TASK INSTRUCTIONS → What lines below include the word "after"? Copy each one.

-------

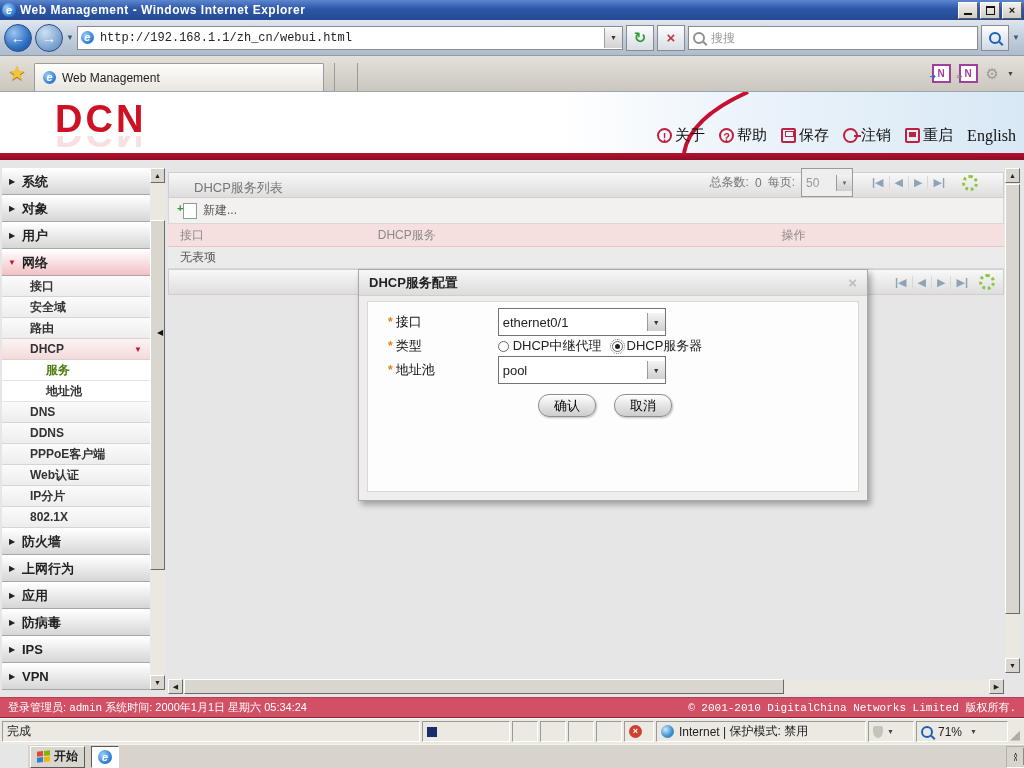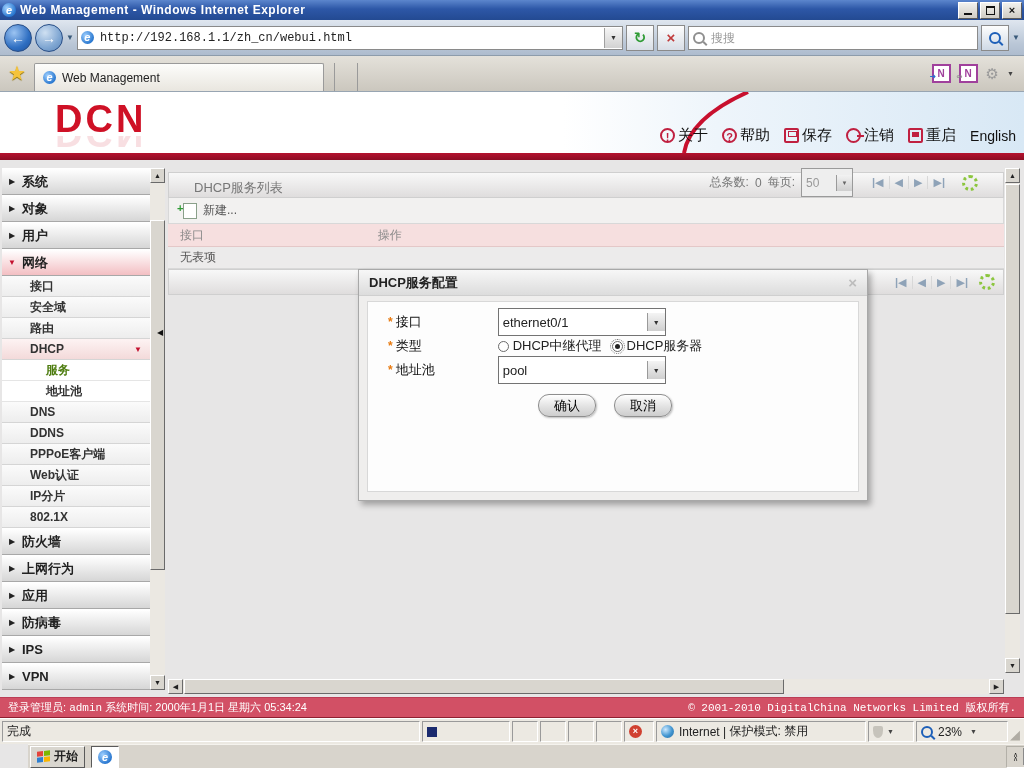--- a/index.html
+++ b/index.html
@@ -82,7 +82,7 @@
   .ric.key::after{content:'';position:absolute;left:9px;top:5px;width:7px;height:2px;background:#c02040;}
   .ric.monitor{border-radius:2px;position:relative;}
   .ric.monitor::after{content:'';position:absolute;left:2px;top:2px;right:2px;bottom:4px;background:#c02040;}
-  .eng{font-family:Liberation Sans, sans-serif;font-size:14px;align-items:center;}
+  .eng{font-family:Liberation Serif, serif;font-size:16px;align-items:center;}
   .red-divider{position:absolute;left:0;top:153px;width:1024px;height:7px;
     background:linear-gradient(#b5122f,#8c0d24);}
   

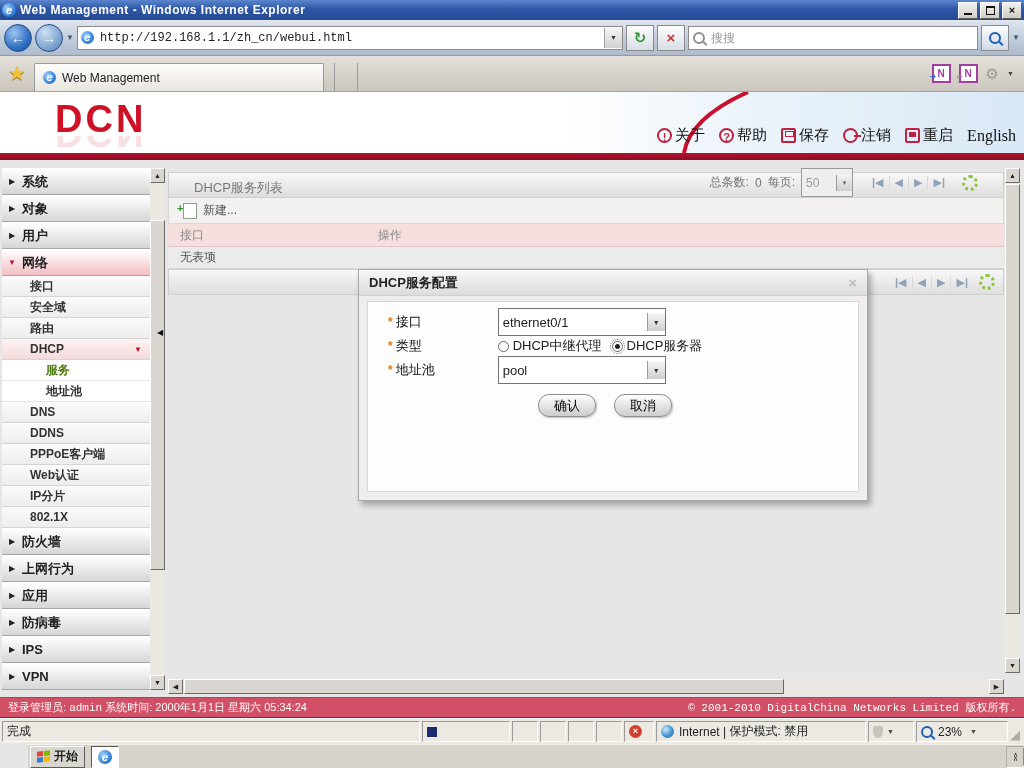--- a/index.html
+++ b/index.html
@@ -413,6 +413,7 @@
       </div>
       <div class="thead">
         <span>接口</span>
+        <span>DHCP服务</span>
         <span>操作</span>
       </div>
       <div class="emptyrow">

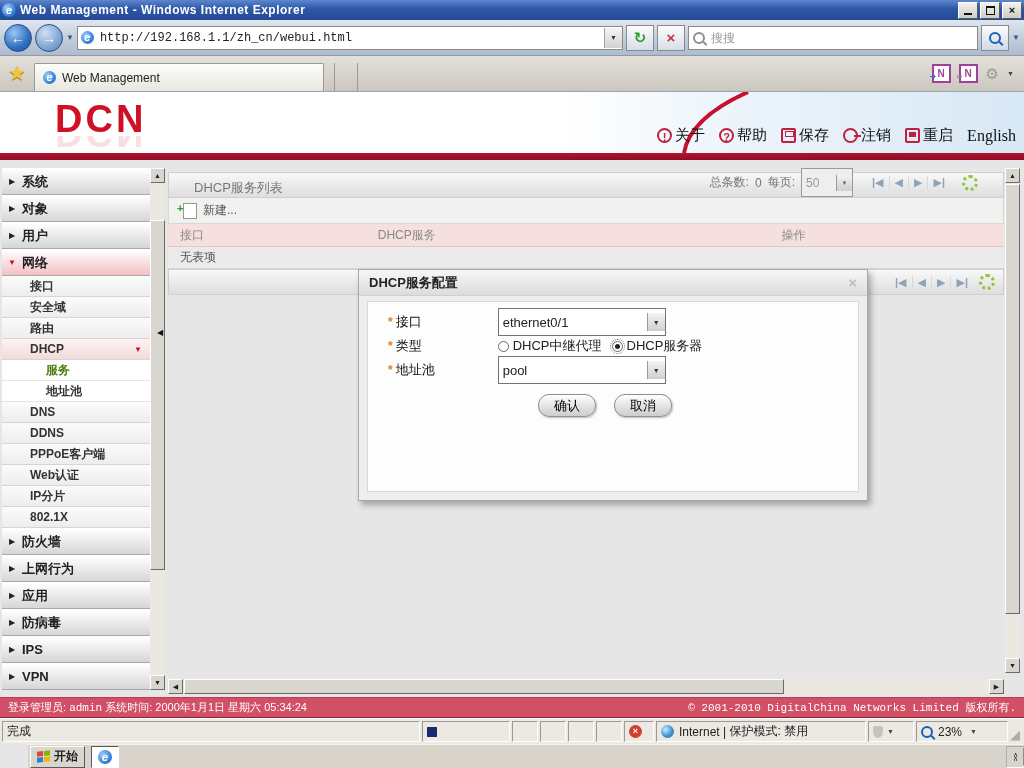--- a/index.html
+++ b/index.html
@@ -522,7 +522,7 @@
     </span>
     <span class="pane" style="width:92px;">
       <span class="mag blue" style="margin-right:5px;"></span>
-      <span>23%</span>
+      <span>71%</span>
       <span class="dd-small" style="margin-left:8px;">▼</span>
     </span>
     <span class="grip">◢</span>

-------

RESPONSE TO THE TASK →
   .ric.key::after{content:'';position:absolute;left:9px;top:5px;width:7px;height:2px;background:#c02040;}
   .ric.monitor::after{content:'';position:absolute;left:2px;top:2px;right:2px;bottom:4px;background:#c02040;}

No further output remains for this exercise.